To be clear, the causes of autism are complex and not fully understood. In an article in the New York Times, Alison Singer, the president of the Autism Science Foundation, noted:
Autism doesn’t have a single cause. It is the result of a complex mix of genetics and environmental factors. We know that genetic factors play the biggest role; hundreds of genes have been linked to autism, and inherited or spontaneous changes in these genes can alter brain development. Environmental factors also matter, especially during pregnancy, such as advanced parental age at conception, prematurity or low birth weight, and exposures that affect brain development, like fever or illness during pregnancy.
In fact, there could be an association with paracetamol as Brian Lee, an epidemiologist, explained in the same article:
There are a number of studies, including our 2024 study in JAMA, that showed an apparent statistical association between [paracetamol] use during pregnancy and children’s risk of autism, A.D.H.D. and intellectual disability. But association is not causation.
Note the key phrase “association is not causation”. This raises the question of whether third variables might explain both paracetamol use and increased autism risk. Alison Singer pointed out:
The key question is: Why are these pregnant women taking [paracetamol] in the first place? We know that fever during pregnancy is a risk factor for autism. So if they were taking [paracetamol], was it the fever that caused the autism or the [paracetamol]?

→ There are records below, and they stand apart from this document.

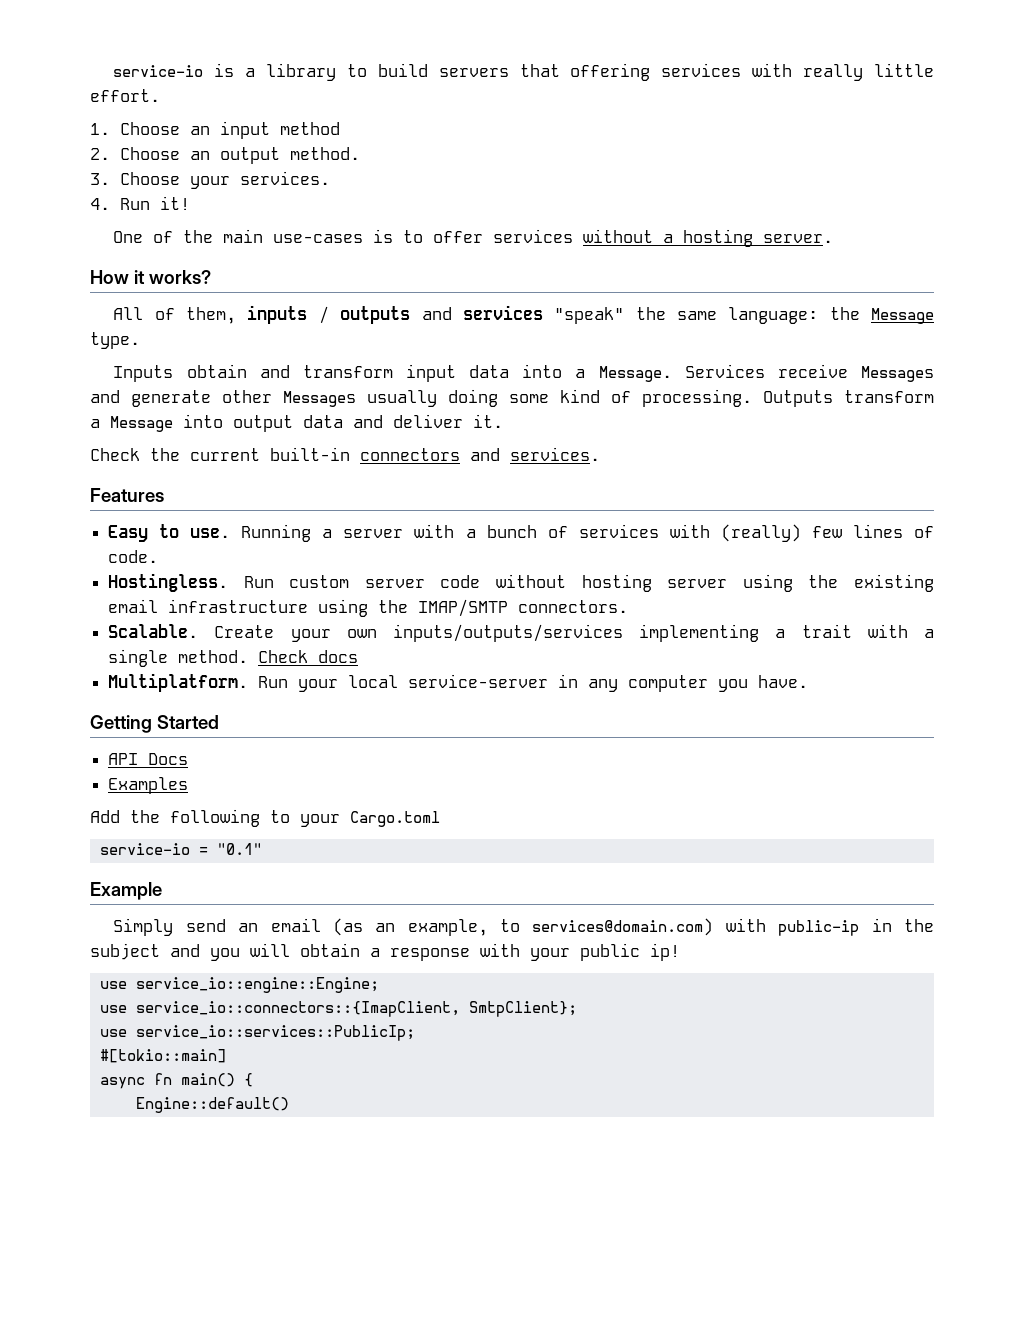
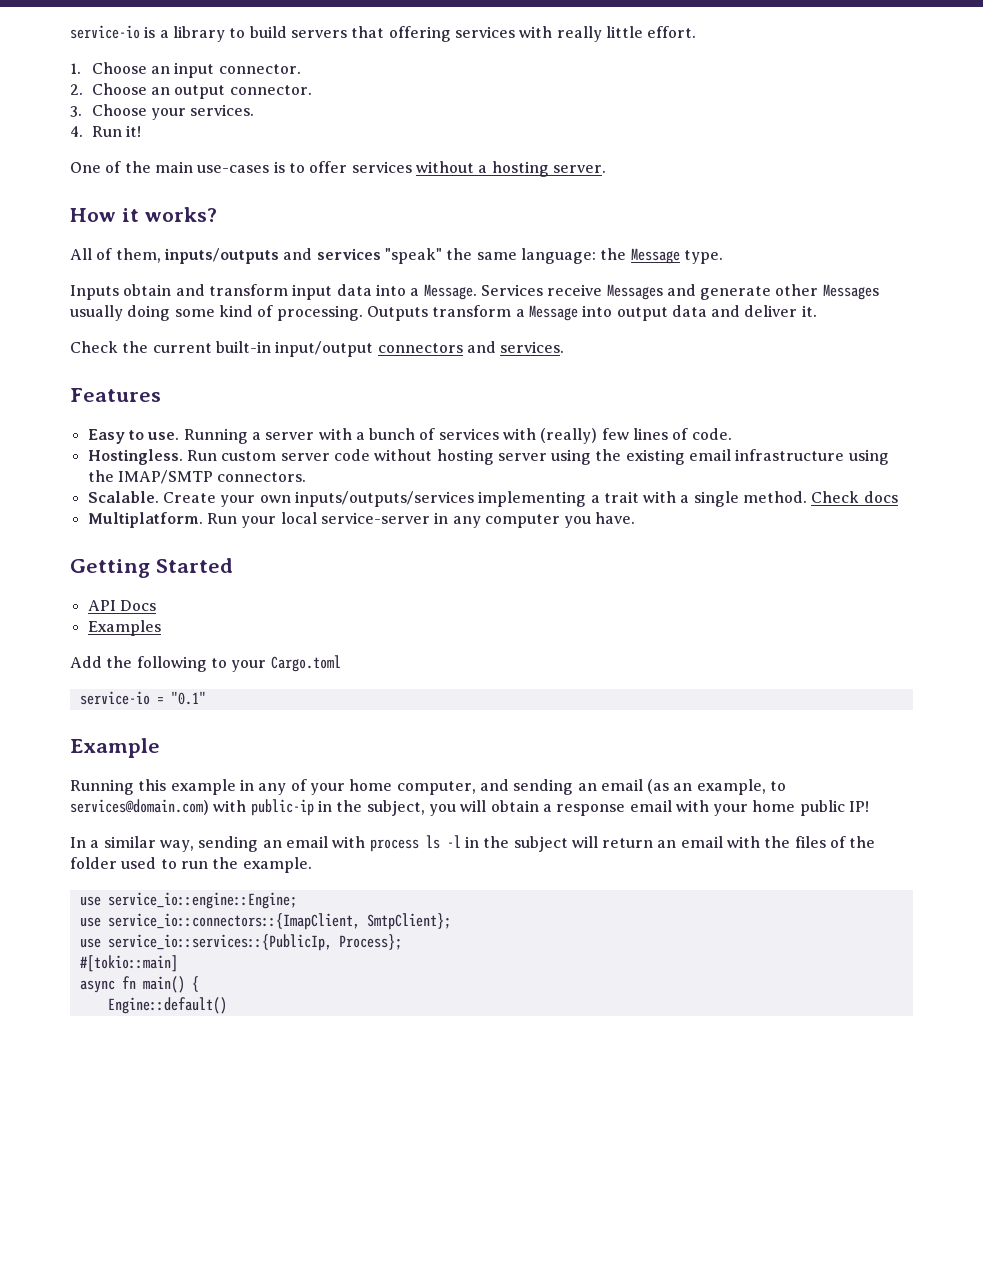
[279,122,340,135] method -> [218,64,301,74] connector.
[289,147,360,160] method. -> [229,85,312,95] connector.
[247,305,411,324] inputs / outputs -> [163,248,279,264] inputs/outputs
(350, 454) none -> [275,341,374,357] input/output
[113,918,226,936] Simply send -> [70,779,574,795] Running this example in any of your home computer, and sending
[90,943,200,960] subject and -> [366,800,425,816] subject,
(470, 954) none -> [629,800,672,812] email
[580,943,680,961] public ip! -> [752,800,870,816] [70,835,876,852] [70,857,312,873] home public IP! // In a similar way, sending an email with process ls -l in the subject will return an email with the files of the folder used to run the example.
[135,1025,415,1041] service_io::services::PublicIp; -> [107,934,402,951] service_io::services::{PublicIp, Process};

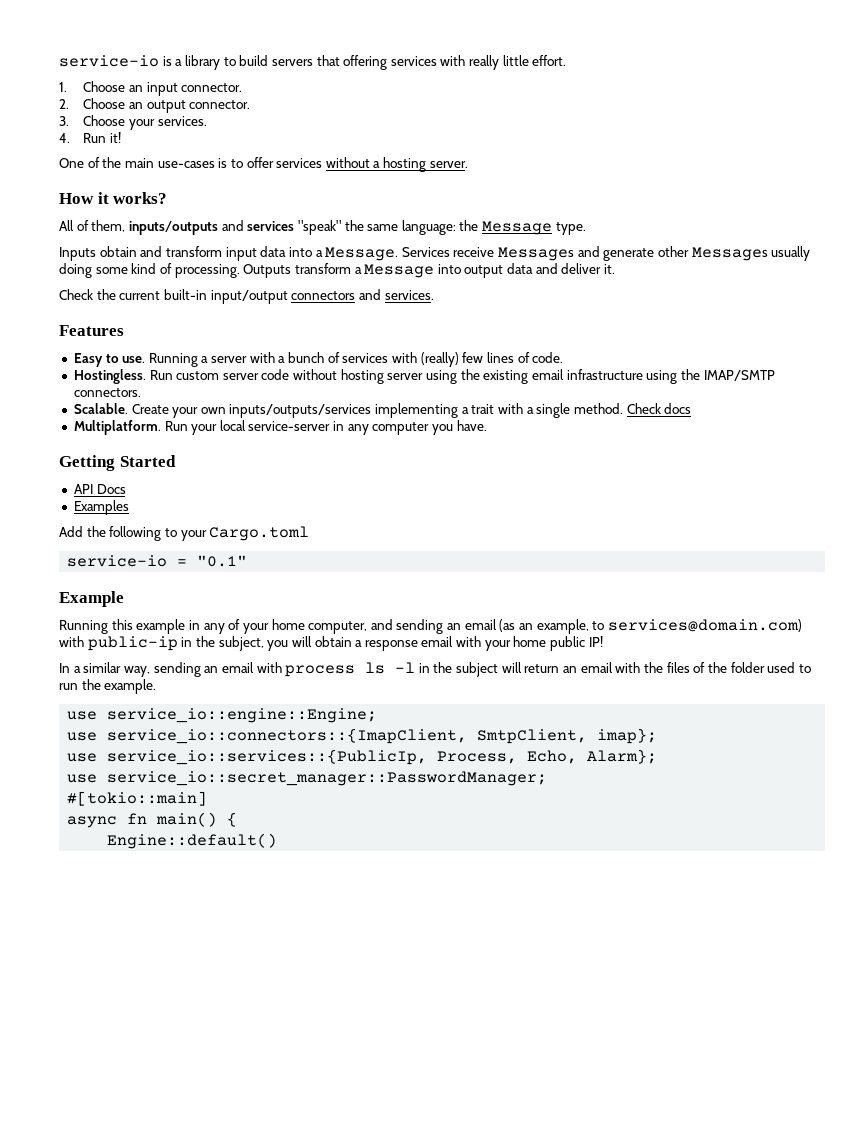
[366,913,451,930] SmtpClient}; -> [477,728,658,744] SmtpClient, imap};
[338,934,402,950] Process}; -> [437,749,658,764] [67,771,548,786] Process, Echo, Alarm}; // use service_io::secret_manager::PasswordManager;

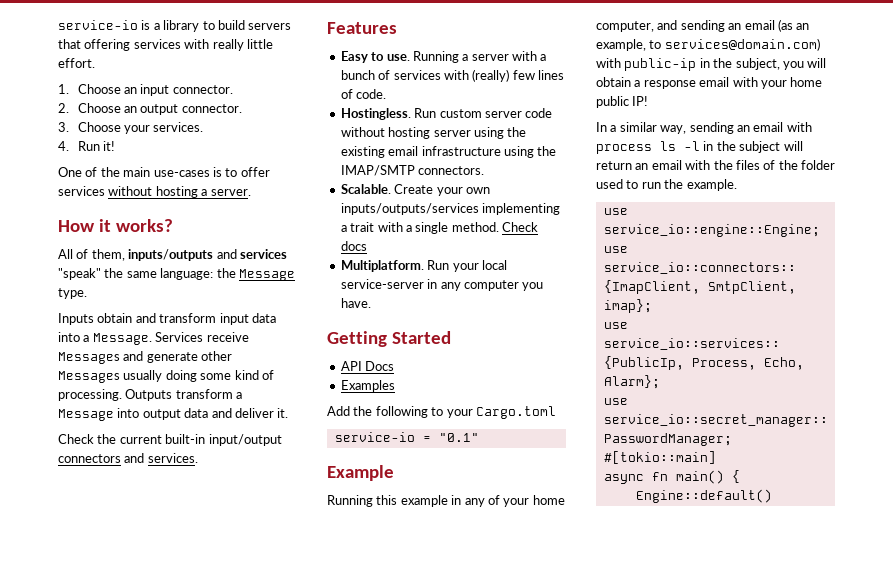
[373,157,427,172] a hosting -> [155,186,208,198] hosting a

This illustrates how third variables can complicate causal interpretations: infections during pregnancy can cause fever, which leads women to take paracetamol, but those same infections might themselves increase the risk of autism. In other words, the observed association between paracetamol use and autism could be driven by a third variable (the infection) rather than the medication itself.
Further thought: If you were designing a study to test whether paracetamol use during pregnancy causes autism, how would you address the possibility of third variables like infections or fever?
If you’re interested in the topic, I would also recommend to read the following articles:
- Should the Autism Spectrum Be Split Apart? (The New York Times)
- How the White House Spun ‘Weak’ and ‘Inconclusive’ Studies to Tie Tylenol to Autism (The Guardian)
- Let’s Talk About What Autism Actually Is (The New York Times)
- Autism Should Not Be Seen as Single Condition With One Cause, Say Scientists (The Guardian)
16.4 Confirmation
Please confirm you have worked through this chapter by submitting the corresponding chapter completion form on Moodle.